REQUIREMENT: Of the material below, only the lines from the line containing "subtotal: 179.00 -> 237.00" down to the line containing "total: 211.87 -> 275.67" belong in the answer, written out exactly.

GIVEN DATA:
━━━━━━━━
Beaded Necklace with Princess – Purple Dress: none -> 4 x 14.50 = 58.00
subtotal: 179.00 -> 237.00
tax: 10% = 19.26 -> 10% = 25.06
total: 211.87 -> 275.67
━━━━━━━━
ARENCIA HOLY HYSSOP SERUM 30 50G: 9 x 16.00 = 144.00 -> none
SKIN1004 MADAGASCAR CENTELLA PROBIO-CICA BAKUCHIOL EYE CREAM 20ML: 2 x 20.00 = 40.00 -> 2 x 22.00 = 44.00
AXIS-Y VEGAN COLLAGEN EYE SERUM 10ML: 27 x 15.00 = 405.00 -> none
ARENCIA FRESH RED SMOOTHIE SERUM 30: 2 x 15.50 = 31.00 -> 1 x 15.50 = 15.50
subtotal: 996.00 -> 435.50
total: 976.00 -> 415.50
━━━━━━━━
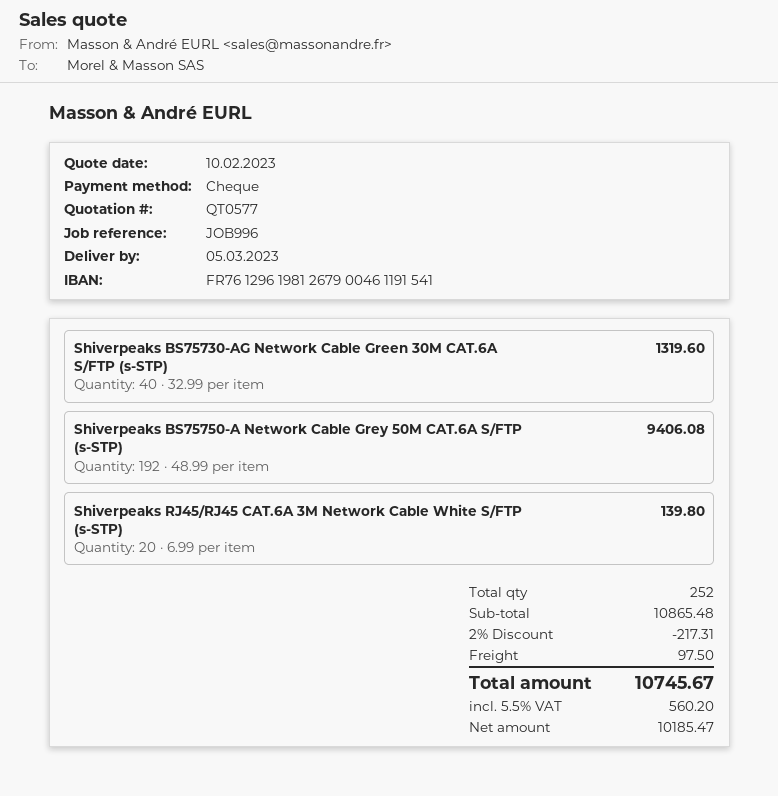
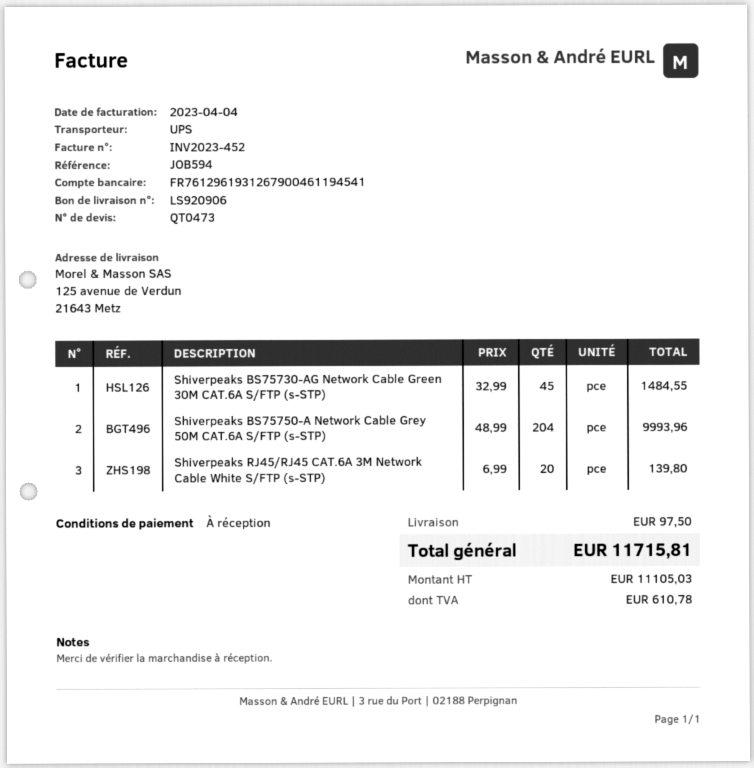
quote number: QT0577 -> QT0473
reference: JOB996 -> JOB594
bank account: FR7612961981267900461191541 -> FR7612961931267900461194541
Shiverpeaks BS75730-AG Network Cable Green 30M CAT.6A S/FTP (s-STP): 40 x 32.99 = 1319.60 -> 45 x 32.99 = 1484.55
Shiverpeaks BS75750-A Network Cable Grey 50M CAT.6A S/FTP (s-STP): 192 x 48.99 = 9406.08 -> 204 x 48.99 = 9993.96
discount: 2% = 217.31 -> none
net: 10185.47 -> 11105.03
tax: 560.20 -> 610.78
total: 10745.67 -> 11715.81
━━━━━━━━
RESPONSE:
subtotal: 179.00 -> 237.00
tax: 10% = 19.26 -> 10% = 25.06
total: 211.87 -> 275.67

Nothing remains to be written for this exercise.